Data for processing -
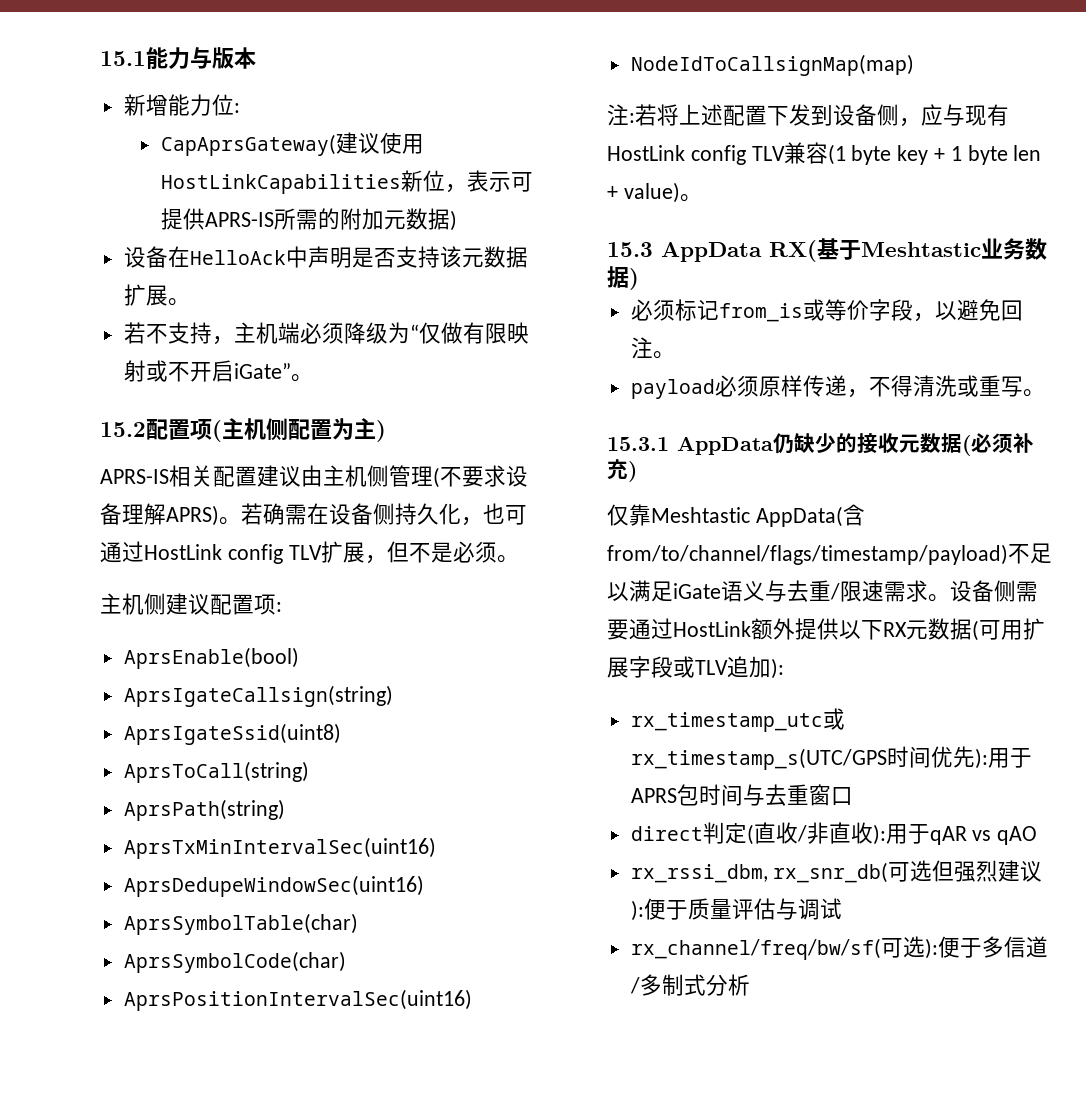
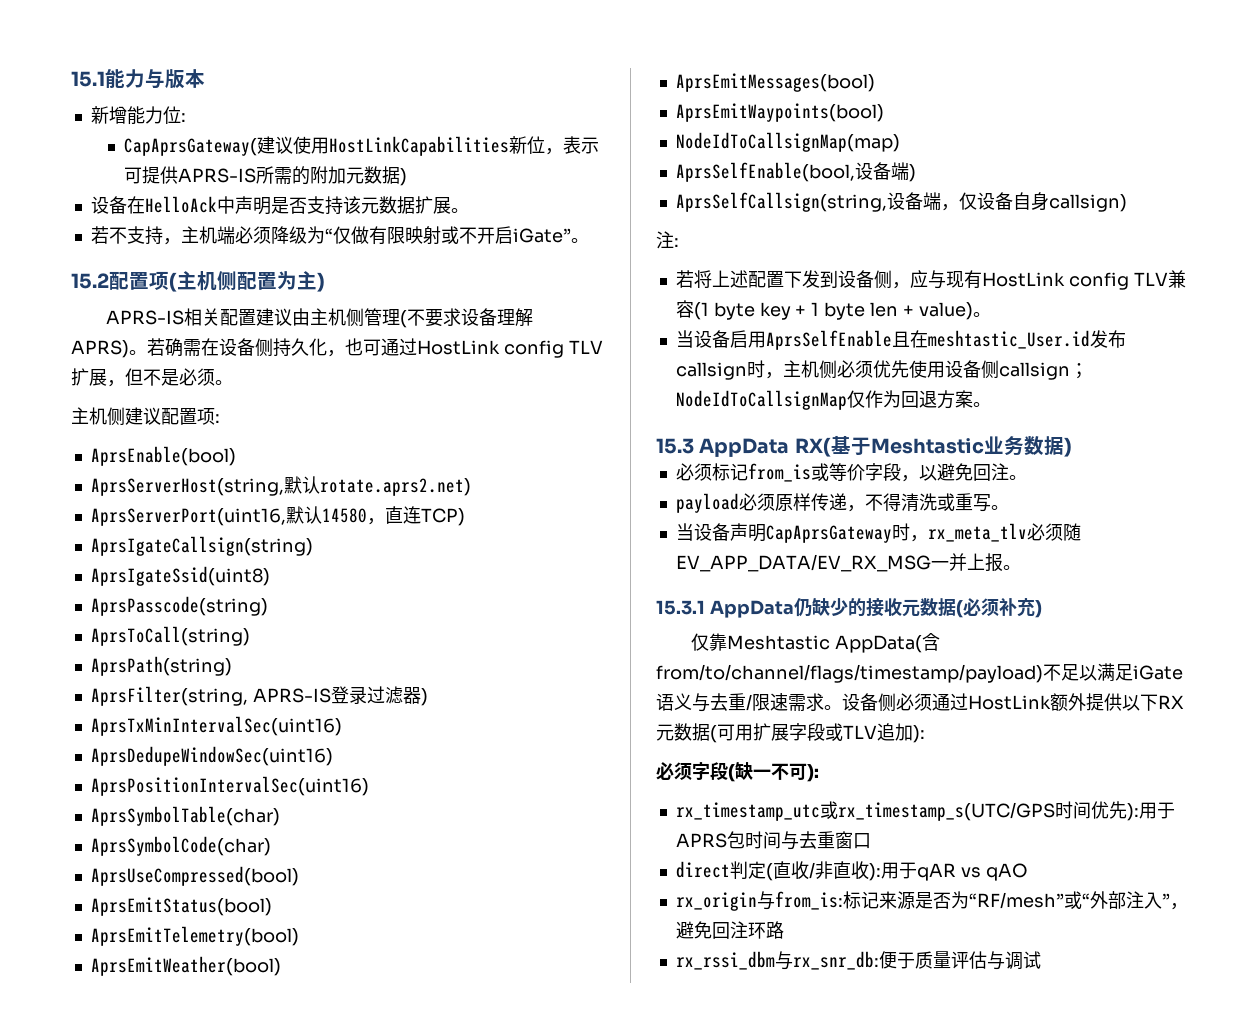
+ AprsServerHost(string,默认rotate.aprs2.net)
+ AprsServerPort(uint16,默认14580，直连TCP)
+ AprsPasscode(string)
+ AprsFilter(string, APRS-IS登录过滤器)
+ AprsPositionIntervalSec(uint16)
- AprsPositionIntervalSec(uint16)
+ AprsUseCompressed(bool)
+ AprsEmitStatus(bool)
+ AprsEmitTelemetry(bool)
+ AprsEmitWeather(bool)
+ AprsEmitMessages(bool)
+ AprsEmitWaypoints(bool)
  NodeIdToCallsignMap(map)
+ AprsSelfEnable(bool,设备端)
+ AprsSelfCallsign(string,设备端，仅设备自身callsign)
- 注:若将上述配置下发到设备侧，应与现有HostLink config TLV兼容(1 byte key + 1 byte len + value)。
+ 注:
+ 若将上述配置下发到设备侧，应与现有HostLink config TLV兼容(1 byte key + 1 byte len + value)。
+ 当设备启用AprsSelfEnable且在meshtastic_User.id发布callsign时，主机侧必须优先使用设备侧callsign；NodeIdToCallsignMap仅作为回退方案。
+ 当设备声明CapAprsGateway时，rx_meta_tlv必须随EV_APP_DATA/EV_RX_MSG一并上报。
- 设备侧需要通过HostLink额外提供以下RX元数据(可用扩展字段或TLV追加):
+ 设备侧必须通过HostLink额外提供以下RX元数据(可用扩展字段或TLV追加):
+ 必须字段(缺一不可):
- rx_rssi_dbm, rx_snr_db(可选但强烈建议):便于质量评估与调试
+ rx_origin与from_is:标记来源是否为“RF/mesh”或“外部注入”，避免回注环路
+ rx_rssi_dbm与rx_snr_db:便于质量评估与调试
- rx_channel/freq/bw/sf(可选):便于多信道/多制式分析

Activity -
State how many lines of the listing include "byte", and nothing more.

Reply -
2